Program Focuses on Global Economic Interactions as a Means to Peace


Some students contemplating an international affairs career may consider the Russia-Ukraine war and think that transporting weapons is a key topic. However, trade between countries and global flows of money and workers are far more constant and durable areas of international relations. For that reason, studying economic issues should be a more important part of an international affairs education.  

The Bush School of Government & Public Service at Texas A&M University offers a track in International Development and Economic Policy (IDEP) that focuses on those foundational economic relationships.

“It may not seem like the sexy subject, but putting aside Ukraine, events like inter-state conflict and civil wars are declining in the international system,” says David Bearce, professor and head of the International Affairs Department at the Bush School. “More and more global interactions are economic in nature.”

“Peace through free trade. These kinds of economic relationships help countries grow. Once they grow, they presumably have fewer reasons to fight each other.” –David Bearce, Professor and Head of the International Affairs Department, Bush School of Government & Public Service, Texas A&M University

Furthermore, most of the economic dealings tend to be among the friendlier dimensions of international affairs, Bearce says. For instance, consider the relationship between the world’s two largest economies: US consumers want to buy cheap goods, which China produces. Chinese companies want to sell.

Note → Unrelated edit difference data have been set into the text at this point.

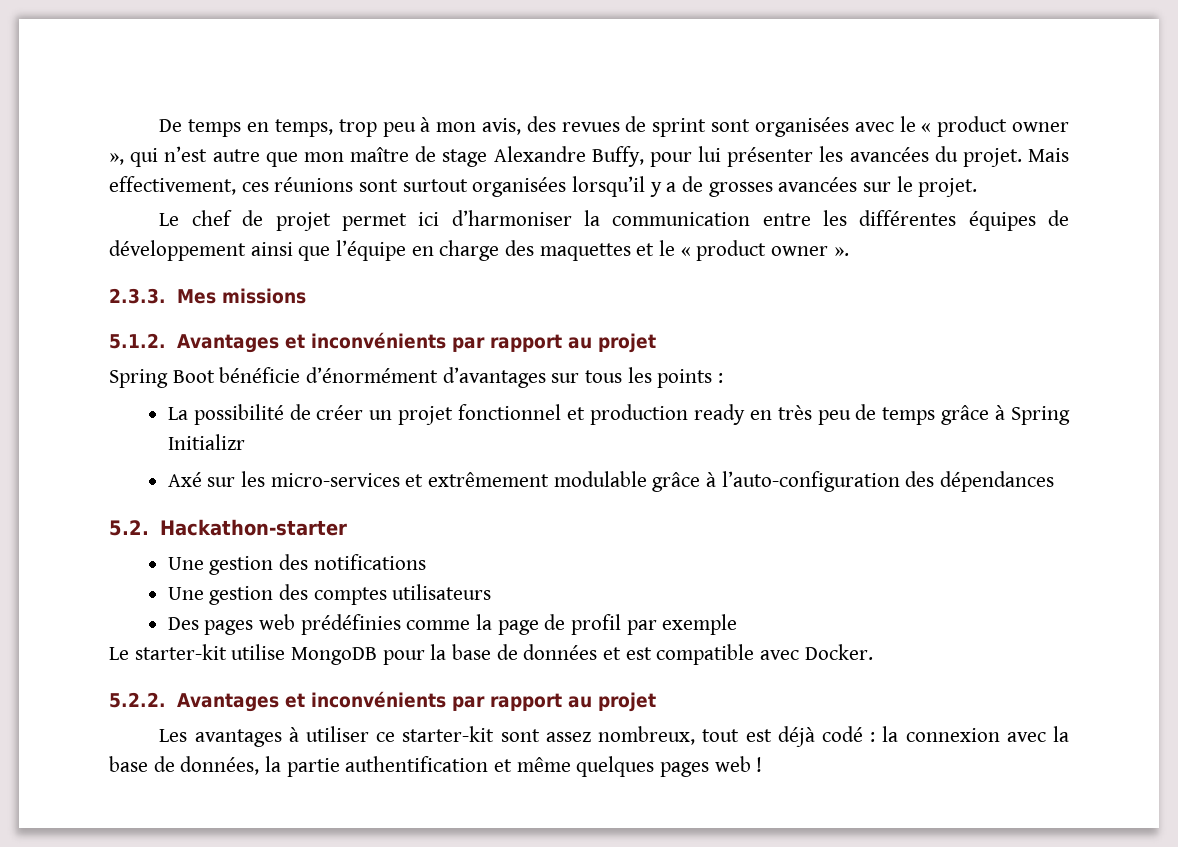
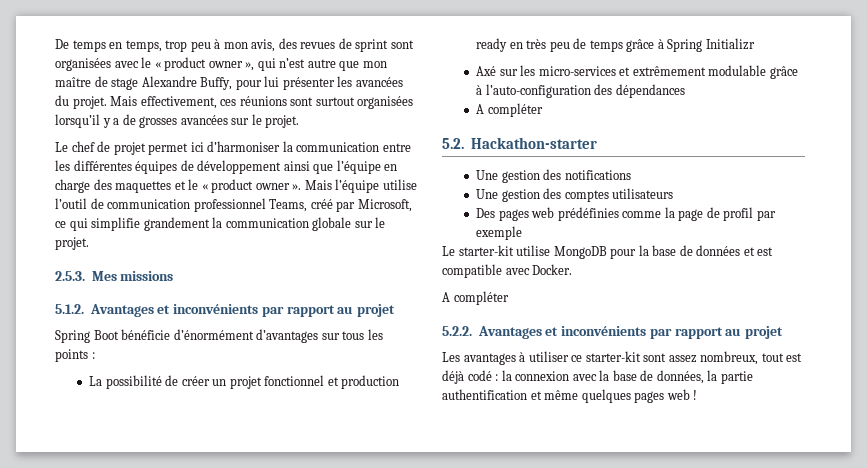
- Le chef de projet permet ici d’harmoniser la communication entre les différentes équipes de développement ainsi que l’équipe en charge des maquettes et le « product owner ».
- 2.3.3. Mes missions
+ Le chef de projet permet ici d’harmoniser la communication entre les différentes équipes de développement ainsi que l’équipe en charge des maquettes et le « product owner ». Mais l’équipe utilise l’outil de communication professionnel Teams, créé par Microsoft, ce qui simplifie grandement la communication globale sur le projet.
+ 2.5.3. Mes missions
  Axé sur les micro-services et extrêmement modulable grâce à l’auto-configuration des dépendances
+ A compléter
  Le starter-kit utilise MongoDB pour la base de données et est compatible avec Docker.
+ A compléter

To encourage American purchases, China’s government buys US debt to keep its currency undervalued so that Chinese exports become less expensive to American consumers.

In another example, workers in Central America want jobs in the United States. When allowed to enter, these immigrant workers send money back home to their families, which helps their country’s economy grow. Eventually, these capital inflows help its citizens buy more US goods and services.

The Bush School’s International Affairs Department recently hired five new faculty members–experts in growth and inequality, environmental development, foreign aid, immigration policy, trade policy, and currency policy–to expand its IDEP track.

Candidates for the Master of International Affairs (MIA) degree choose between two tracks: either National Security and Diplomacy (NSD) or International Development and Economic Policy (IDEP). They must pick two concentrations from more than a dozen offered within these tracks and complete at least three courses in each chosen concentration.

Additionally, the Bush School offers generous scholarships, and all students pay in-state tuition rates for the two-year degree, making it highly affordable, Bearce says.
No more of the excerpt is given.